§ **Data extract**
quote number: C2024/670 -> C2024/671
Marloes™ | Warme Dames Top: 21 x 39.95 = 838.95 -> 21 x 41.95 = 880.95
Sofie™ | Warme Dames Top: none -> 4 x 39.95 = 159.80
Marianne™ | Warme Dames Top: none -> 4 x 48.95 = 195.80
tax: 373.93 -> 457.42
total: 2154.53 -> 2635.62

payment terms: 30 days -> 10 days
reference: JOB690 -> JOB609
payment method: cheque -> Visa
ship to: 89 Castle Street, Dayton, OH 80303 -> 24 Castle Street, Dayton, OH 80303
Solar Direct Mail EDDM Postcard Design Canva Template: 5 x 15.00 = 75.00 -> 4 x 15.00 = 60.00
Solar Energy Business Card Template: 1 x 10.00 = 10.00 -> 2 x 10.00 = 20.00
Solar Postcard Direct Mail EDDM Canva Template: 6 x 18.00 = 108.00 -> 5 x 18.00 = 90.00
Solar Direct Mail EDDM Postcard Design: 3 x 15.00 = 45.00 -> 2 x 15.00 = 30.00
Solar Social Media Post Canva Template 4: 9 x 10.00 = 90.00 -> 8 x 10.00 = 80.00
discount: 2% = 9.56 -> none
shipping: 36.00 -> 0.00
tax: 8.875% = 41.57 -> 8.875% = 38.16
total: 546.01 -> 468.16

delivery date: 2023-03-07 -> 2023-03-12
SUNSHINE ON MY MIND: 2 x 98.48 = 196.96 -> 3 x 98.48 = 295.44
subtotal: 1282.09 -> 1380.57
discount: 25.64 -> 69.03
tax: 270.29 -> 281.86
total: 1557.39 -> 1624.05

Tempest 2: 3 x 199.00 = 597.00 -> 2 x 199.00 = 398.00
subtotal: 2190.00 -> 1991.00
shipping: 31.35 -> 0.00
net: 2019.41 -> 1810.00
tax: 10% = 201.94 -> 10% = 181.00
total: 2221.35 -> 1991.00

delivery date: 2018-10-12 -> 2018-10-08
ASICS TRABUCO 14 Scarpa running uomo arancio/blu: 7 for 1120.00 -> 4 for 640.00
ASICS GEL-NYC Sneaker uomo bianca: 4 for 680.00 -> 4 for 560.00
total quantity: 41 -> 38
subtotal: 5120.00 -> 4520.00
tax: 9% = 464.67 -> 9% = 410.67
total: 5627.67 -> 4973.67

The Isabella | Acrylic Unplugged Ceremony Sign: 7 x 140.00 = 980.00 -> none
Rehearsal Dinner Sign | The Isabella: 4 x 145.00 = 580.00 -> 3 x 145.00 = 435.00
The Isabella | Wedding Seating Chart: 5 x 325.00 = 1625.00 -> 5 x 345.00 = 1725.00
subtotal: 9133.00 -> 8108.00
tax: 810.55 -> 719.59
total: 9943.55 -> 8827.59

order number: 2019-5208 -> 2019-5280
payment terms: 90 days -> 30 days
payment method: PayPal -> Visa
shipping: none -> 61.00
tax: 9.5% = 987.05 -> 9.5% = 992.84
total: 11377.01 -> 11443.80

§ **Required work**
Wherever the string "Template" appears in the listing above, show the whole line.

§ **Answer box**
Solar Direct Mail EDDM Postcard Design Canva Template: 5 x 15.00 = 75.00 -> 4 x 15.00 = 60.00
Solar Energy Business Card Template: 1 x 10.00 = 10.00 -> 2 x 10.00 = 20.00
Solar Postcard Direct Mail EDDM Canva Template: 6 x 18.00 = 108.00 -> 5 x 18.00 = 90.00
Solar Social Media Post Canva Template 4: 9 x 10.00 = 90.00 -> 8 x 10.00 = 80.00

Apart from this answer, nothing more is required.